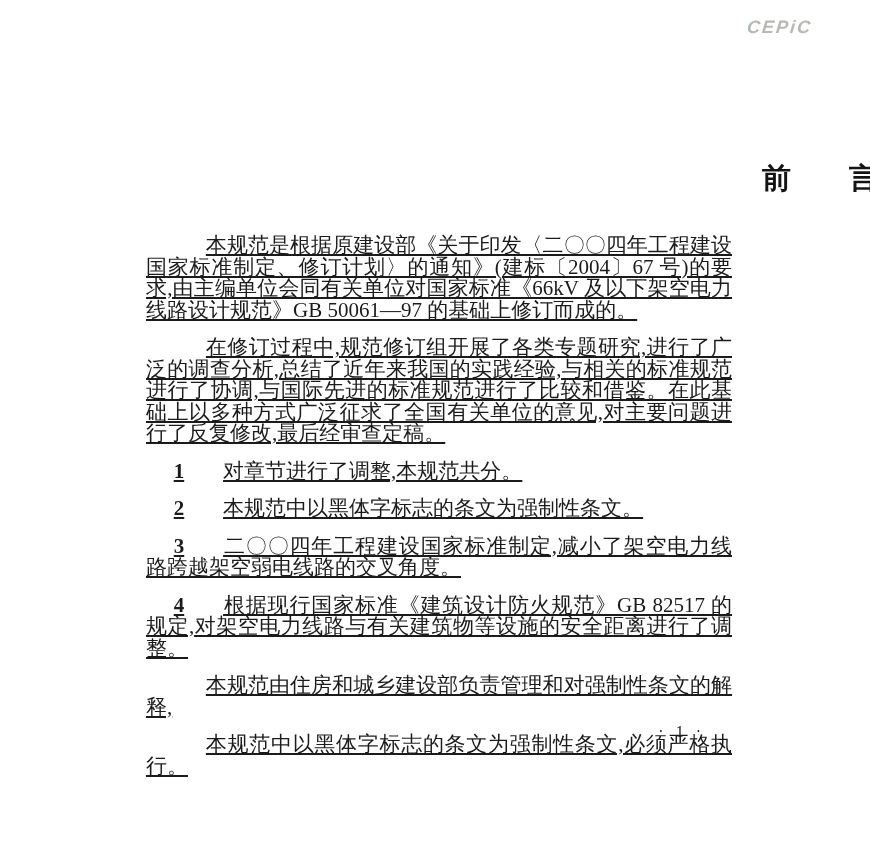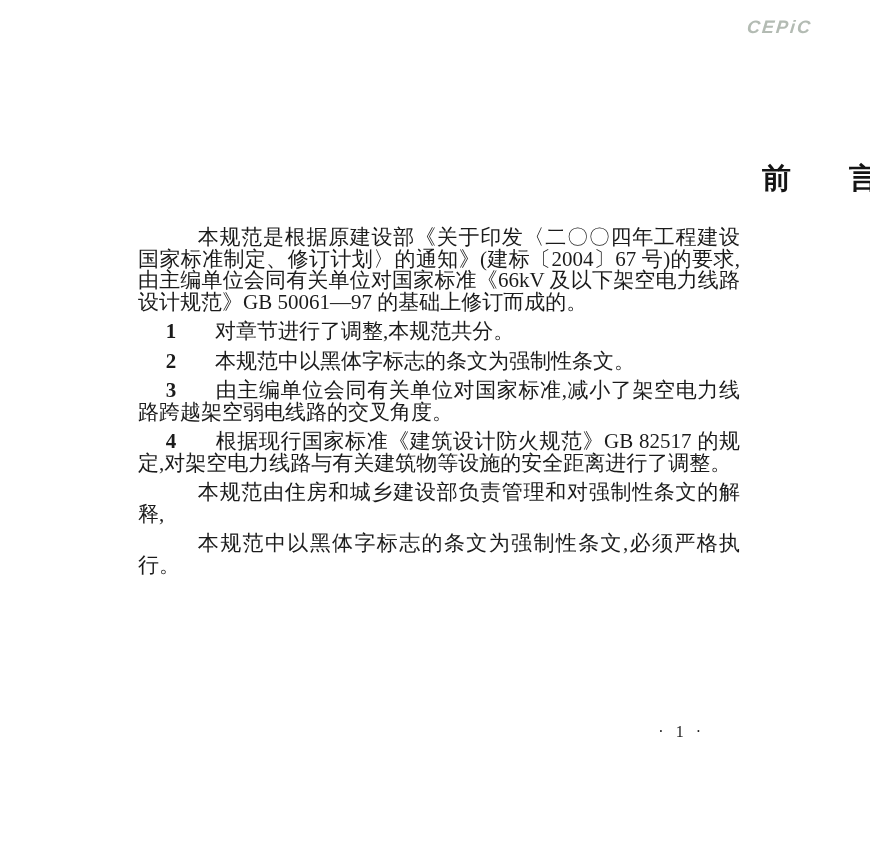--- a/index.html
+++ b/index.html
@@ -52,9 +52,10 @@
     letter-spacing: 0;
   }
   .para {
-    margin: 8px;
+    margin: 16px;
     padding: 0;
     text-indent: 2.85em;
+    text-decoration: underline;
   }
   .item {
     text-indent: 1.32em;

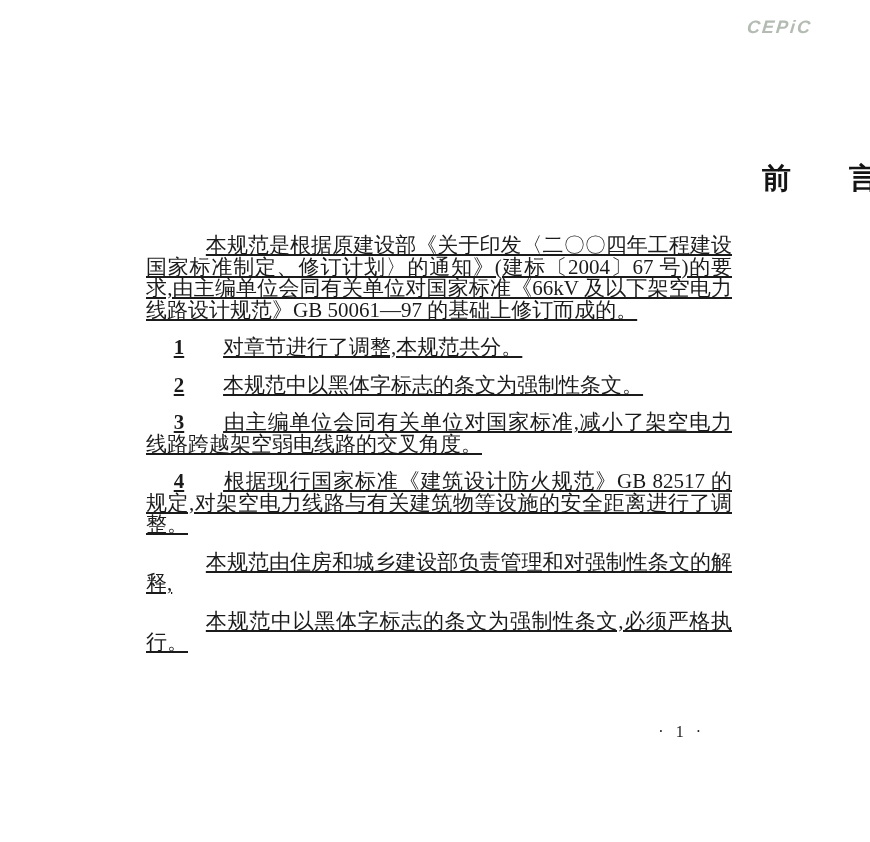--- a/index.html
+++ b/index.html
@@ -88,6 +88,7 @@
 
     <p class="para">本规范是根据原建设部《关于印发〈二〇〇四年工程建设国家标准制定、修订计划〉的通知》(建标〔2004〕67 号)的要求,由主编单位会同有关单位对国家标准《66kV 及以下架空电力线路设计规范》GB 50061—97 的基础上修订而成的。</p>
 
+    <p class="para">在修订过程中,规范修订组开展了各类专题研究,进行了广泛的调查分析,总结了近年来我国的实践经验,与相关的标准规范进行了协调,与国际先进的标准规范进行了比较和借鉴。在此基础上以多种方式广泛征求了全国有关单位的意见,对主要问题进行了反复修改,最后经审查定稿。</p>
 
 
 

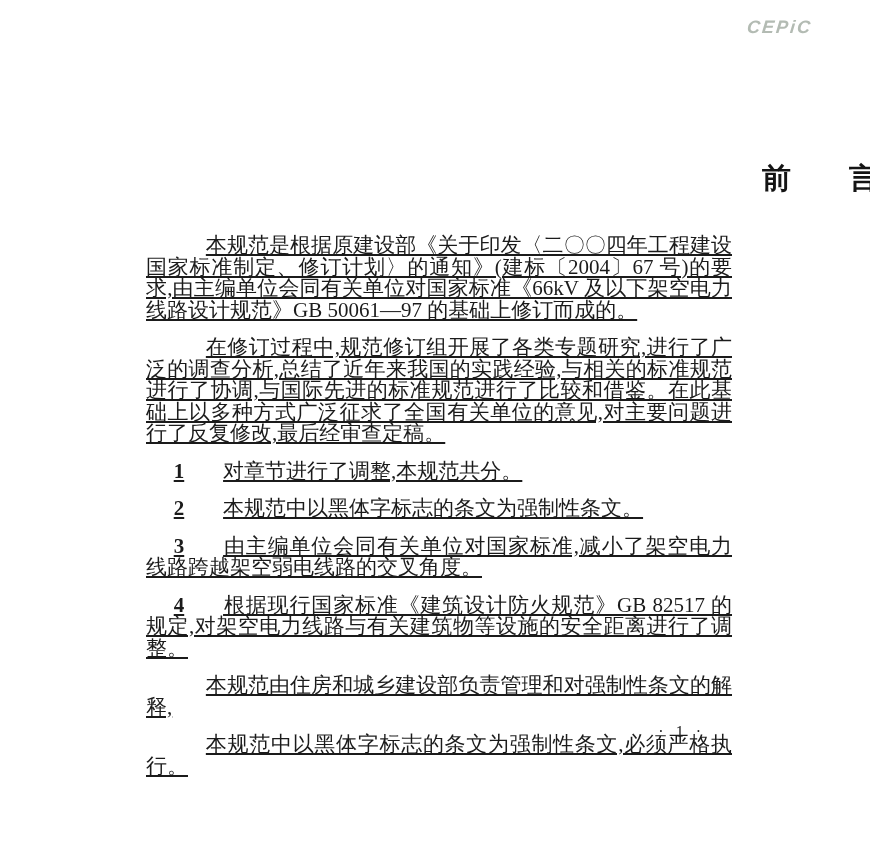--- a/index.html
+++ b/index.html
@@ -96,7 +96,7 @@
 
     <p class="para item"><b class="num">2</b><span>本规范中以黑体字标志的条文为强制性条文。</span></p>
 
-    <p class="para item"><b class="num">3</b><span>由主编单位会同有关单位对国家标准,减小了架空电力线路跨越架空弱电线路的交叉角度。</span></p>
+    <p class="para item"><b class="num">3</b><span>二〇〇四年工程建设国家标准制定,减小了架空电力线路跨越架空弱电线路的交叉角度。</span></p>
 
     <p class="para item"><b class="num">4</b><span>根据现行国家标准《建筑设计防火规范》GB 82517 的规定,对架空电力线路与有关建筑物等设施的安全距离进行了调整。</span></p>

## WHAT THE EXERCISE ASKS
Word for word, reproduce the listing above; no image should be carried over.

## SOLUTION BELOW
--- a/index.html
+++ b/index.html
@@ -52,9 +52,10 @@
     letter-spacing: 0;
   }
   .para {
-    margin: 8px;
+    margin: 16px;
     padding: 0;
     text-indent: 2.85em;
+    text-decoration: underline;
   }
   .item {
     text-indent: 1.32em;

--- a/index.html
+++ b/index.html
@@ -88,6 +88,7 @@
 
     <p class="para">本规范是根据原建设部《关于印发〈二〇〇四年工程建设国家标准制定、修订计划〉的通知》(建标〔2004〕67 号)的要求,由主编单位会同有关单位对国家标准《66kV 及以下架空电力线路设计规范》GB 50061—97 的基础上修订而成的。</p>
 
+    <p class="para">在修订过程中,规范修订组开展了各类专题研究,进行了广泛的调查分析,总结了近年来我国的实践经验,与相关的标准规范进行了协调,与国际先进的标准规范进行了比较和借鉴。在此基础上以多种方式广泛征求了全国有关单位的意见,对主要问题进行了反复修改,最后经审查定稿。</p>
 
 
 

--- a/index.html
+++ b/index.html
@@ -96,7 +96,7 @@
 
     <p class="para item"><b class="num">2</b><span>本规范中以黑体字标志的条文为强制性条文。</span></p>
 
-    <p class="para item"><b class="num">3</b><span>由主编单位会同有关单位对国家标准,减小了架空电力线路跨越架空弱电线路的交叉角度。</span></p>
+    <p class="para item"><b class="num">3</b><span>二〇〇四年工程建设国家标准制定,减小了架空电力线路跨越架空弱电线路的交叉角度。</span></p>
 
     <p class="para item"><b class="num">4</b><span>根据现行国家标准《建筑设计防火规范》GB 82517 的规定,对架空电力线路与有关建筑物等设施的安全距离进行了调整。</span></p>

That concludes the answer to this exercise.